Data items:
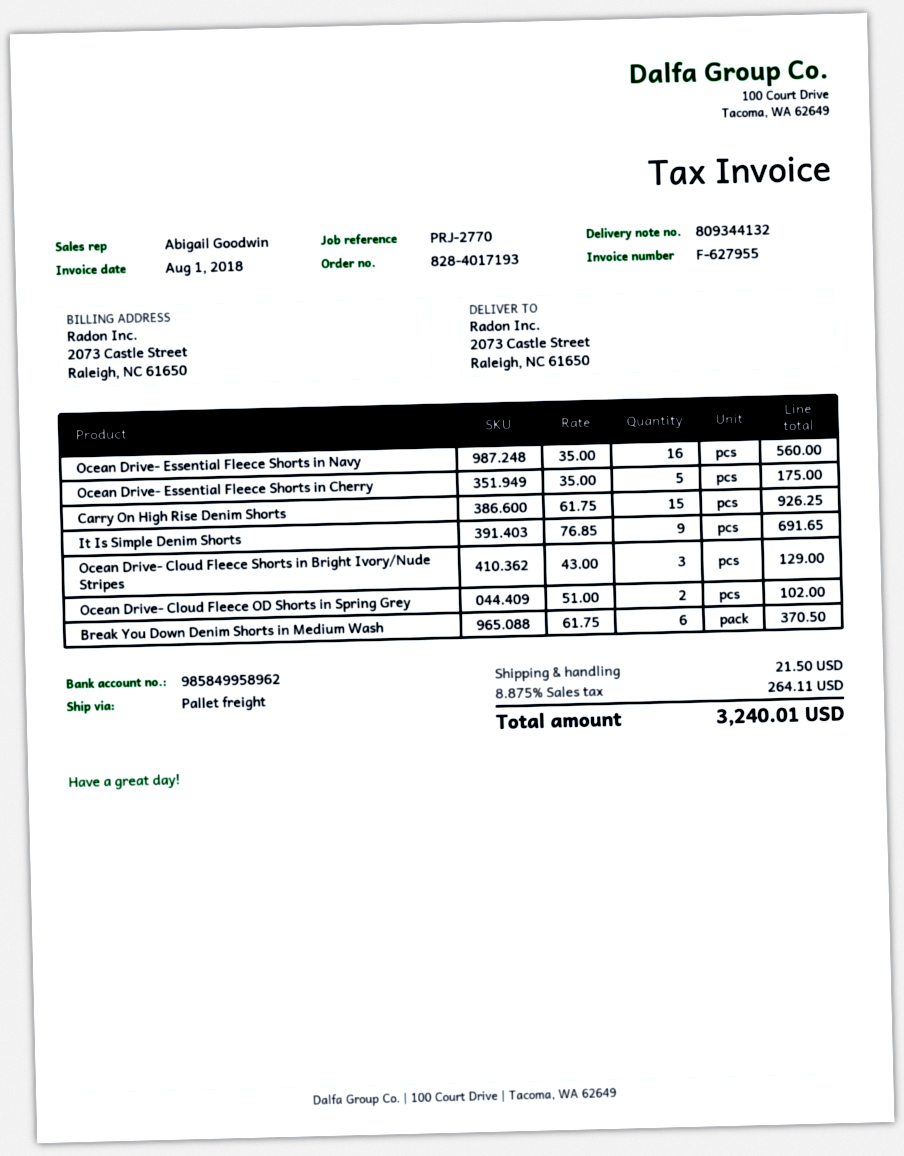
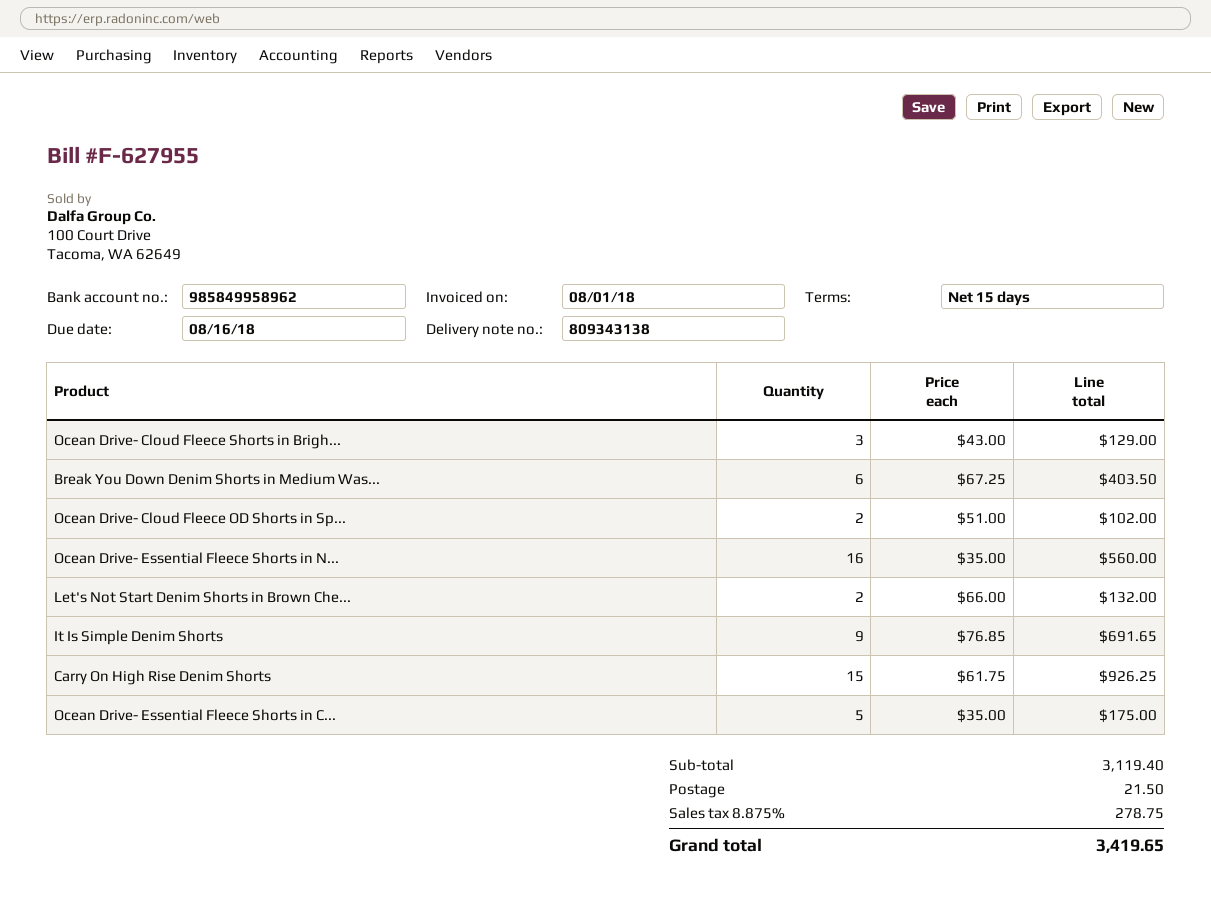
delivery note number: 809344132 -> 809343138
Break You Down Denim Shorts in Medium Wash: 6 x 61.75 = 370.50 -> 6 x 67.25 = 403.50
Let's Not Start Denim Shorts in Brown Che...: none -> 2 x 66.00 = 132.00
tax: 8.875% = 264.11 -> 8.875% = 278.75
total: 3240.01 -> 3419.65

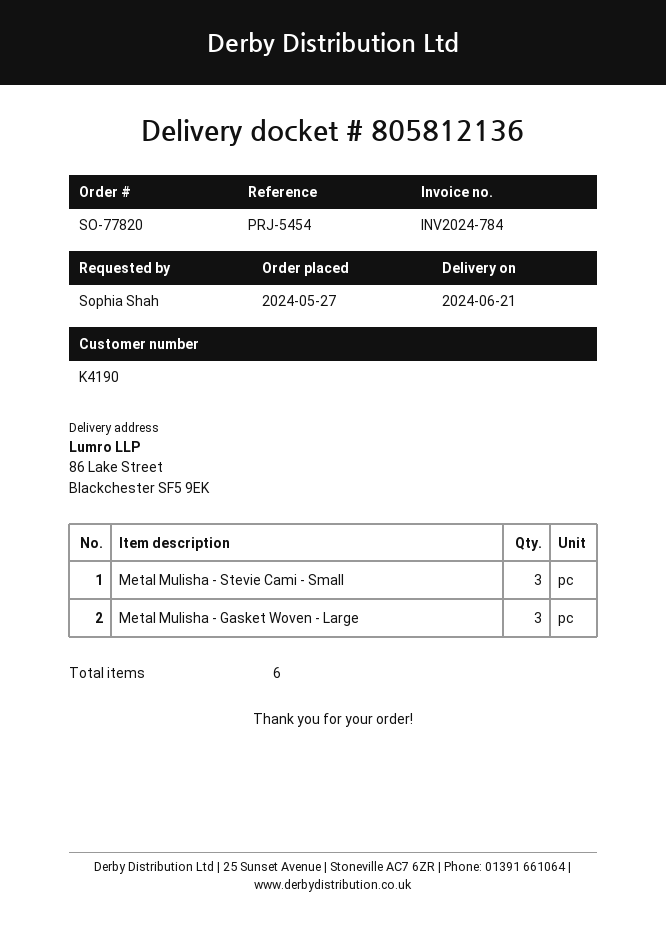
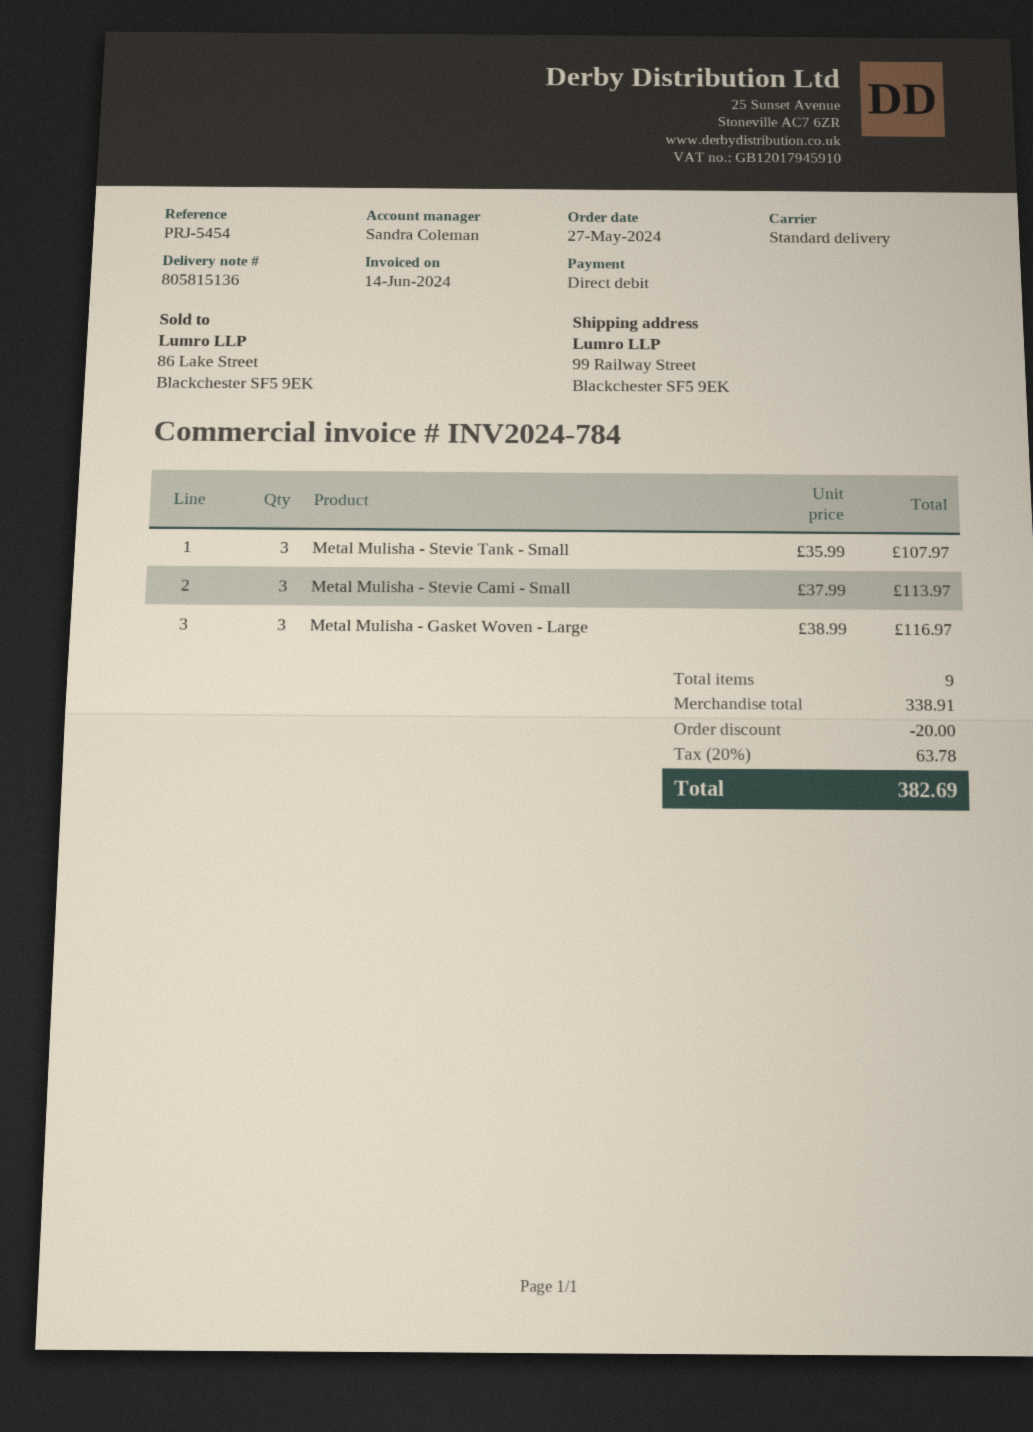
delivery note number: 805812136 -> 805815136
ship to: 86 Lake Street, Blackchester SF5 9EK -> 99 Railway Street, Blackchester SF5 9EK
Metal Mulisha - Stevie Tank - Small: none -> 3
total quantity: 6 -> 9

(Requirement) In your answer, print the entries above exactly, with the pictures left out.

(Result of this exercise)
delivery note number: 809344132 -> 809343138
Break You Down Denim Shorts in Medium Wash: 6 x 61.75 = 370.50 -> 6 x 67.25 = 403.50
Let's Not Start Denim Shorts in Brown Che...: none -> 2 x 66.00 = 132.00
tax: 8.875% = 264.11 -> 8.875% = 278.75
total: 3240.01 -> 3419.65

delivery note number: 805812136 -> 805815136
ship to: 86 Lake Street, Blackchester SF5 9EK -> 99 Railway Street, Blackchester SF5 9EK
Metal Mulisha - Stevie Tank - Small: none -> 3
total quantity: 6 -> 9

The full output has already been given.